Después de unos meses de ausencia, he decidido retomar este blog. Los motivos de mi desaparición son bastante sencillos, la falta de tiempo. Aunque tal vez es una forma de decir que necesitaba desconectarme un poco, mientras me dedicaba a aplicar en la práctica lo que tantas veces se plasmó aquí en teoría. Me va bien, no me puedo quejar. Pero siempre uno necesita un espacio de expresión, y por ello vuelvo a MaskusPlanet. Sólo espero que mi ritmo de vida actual no frustre mis ganas de expresarme sobre los temas que siempre me interesan.
Empiezo compartiendo con ustedes un post que ví en Alt1040 sobre la importancia del crecimiento orgánico en redes, y que tan importante es ser influyente a simplemente coleccionar amigos, seguidores o «likers». El texto fue escrito por Pepe Flores, y a pesar de estar pensado para la realidad de México, se aplicar perfectamente para cualquier parte, incluyendo nuestro medio local.
“¿Necesitas fans para tu marca o empresa en Facebook? Garantizamos fans con el perfil deseado”, reza un anuncio que recién me topé en Twitter. La venta de seguidores es otro de los negocios jugosos que tienen muchas agencias de relaciones públicas, quienes han encontrado en la obsesión por los números otra veta de oro. No es inusual que muchas figuras públicas como políticos, empresarios o artistas tengan esta extrañísima fijación con las cifras y ese dogma de que más es mejor.

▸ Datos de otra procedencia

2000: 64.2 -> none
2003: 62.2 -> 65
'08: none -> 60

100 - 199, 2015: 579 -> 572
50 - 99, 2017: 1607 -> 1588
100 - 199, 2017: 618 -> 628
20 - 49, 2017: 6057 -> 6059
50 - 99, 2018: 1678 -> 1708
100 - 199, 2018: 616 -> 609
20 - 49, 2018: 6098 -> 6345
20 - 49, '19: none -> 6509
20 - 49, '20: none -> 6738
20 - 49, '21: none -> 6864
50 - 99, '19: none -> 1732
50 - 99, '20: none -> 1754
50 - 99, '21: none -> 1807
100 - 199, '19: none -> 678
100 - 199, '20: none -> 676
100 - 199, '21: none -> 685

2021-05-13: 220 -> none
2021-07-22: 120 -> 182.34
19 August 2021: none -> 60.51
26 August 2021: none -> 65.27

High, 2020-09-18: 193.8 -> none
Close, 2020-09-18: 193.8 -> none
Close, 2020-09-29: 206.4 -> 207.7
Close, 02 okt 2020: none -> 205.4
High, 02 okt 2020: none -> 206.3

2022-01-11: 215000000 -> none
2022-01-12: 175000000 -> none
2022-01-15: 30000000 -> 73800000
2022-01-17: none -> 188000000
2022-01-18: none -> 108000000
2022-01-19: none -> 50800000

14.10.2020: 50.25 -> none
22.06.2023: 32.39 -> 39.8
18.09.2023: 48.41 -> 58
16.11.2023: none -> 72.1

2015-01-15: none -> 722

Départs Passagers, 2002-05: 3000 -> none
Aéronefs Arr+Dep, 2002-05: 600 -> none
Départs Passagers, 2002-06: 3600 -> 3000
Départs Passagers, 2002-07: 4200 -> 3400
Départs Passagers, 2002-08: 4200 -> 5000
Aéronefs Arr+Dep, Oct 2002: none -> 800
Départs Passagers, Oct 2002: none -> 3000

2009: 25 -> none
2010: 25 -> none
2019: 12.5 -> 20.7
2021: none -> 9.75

En este sentido, muchas agencias se aprovechan de esta herencia positivista en la que la estadística vence al análisis y el dato duro triunfa sobre la interpretación. Herencia compartida, por desgracias, por muchos políticos mexicanos — y no me extrañaría si hablamos de un mal extendido por América Latina. Se presume la cifra estratosférica, el número apantallador, sin dar pie a una explicación o un contexto. Es el mismo pensamiento que provoca la ilusión de que una elección se gana a golpe de encuesta.
Todo político quiere presumir que es el más seguido en Twitter o el que más amigos aglutina en Facebook. Es una cuestión básica de imagen pública, en la que el número refleja (en teoría) el arrastre que tiene. No se ve igual que tal o cual diputado tenga sólo 200 seguidores a que le persigan 40 mil. Desde esta perspectiva, lo que ofrecen las agencias es mejorar la imagen a través del aumento indiscriminado, el acarreo de los mítines políticos llevado a la esfera digital.
Sin embargo, al provocar este sesgo en pos de la apariencia, se sacrifica lo verdaderamente útil de las redes sociales: su uso como diagnóstico de la realidad. En este plano lo que importa es la influencia. No es cuánta gente escucha: se trata de quiénes son y qué tan fuerte resuenan tus palabras. Quizá el político de los 200 seguidores no tiene un alcance tan amplio, pero probablemente sea más profundo que el que ha comprado miles y miles de follows.
En cierto modo, me recuerda esa práctica incomprensible de comprar encuestas en los diarios. “Hay que proyectar que el candidato es fuerte”, dicen muchos directores de campaña que desembolsan fajos de billetes para decantar la balanza hacia el que tiene más dinero. Entonces, las encuestas pierden confiabilidad y se convierten en un concurso de popularidad. Se pierde su potencial para entender la realidad social —y por ende, para corregir el rumbo si algo va mal— y el político, con el ego rebosante, se ufana de ser el preferido del electorado, aunque sólo se trate de un ídolo de oro con pies de barro.
Con los seguidores comprados pasa lo mismo: el político podrá presumir que tiene montones de fanáticos, pero de poco sirve tener maniquíes en lugar de personas. Estoy cierto que el número proyecta una imagen, pero se desvirtúa el valor añadido de una buena gestión en redes sociales. La herramienta, concebida para recortar las distancias y promover el diálogo, termina en un soliloquio, una simulación en la que la forma derrota (por enésima vez) al fondo. Y, sobre todo, mientras impere el ego antes que la razón, siempre habrá quien se llene los bolsillos de dinero ingenuo con la trata de seguidores.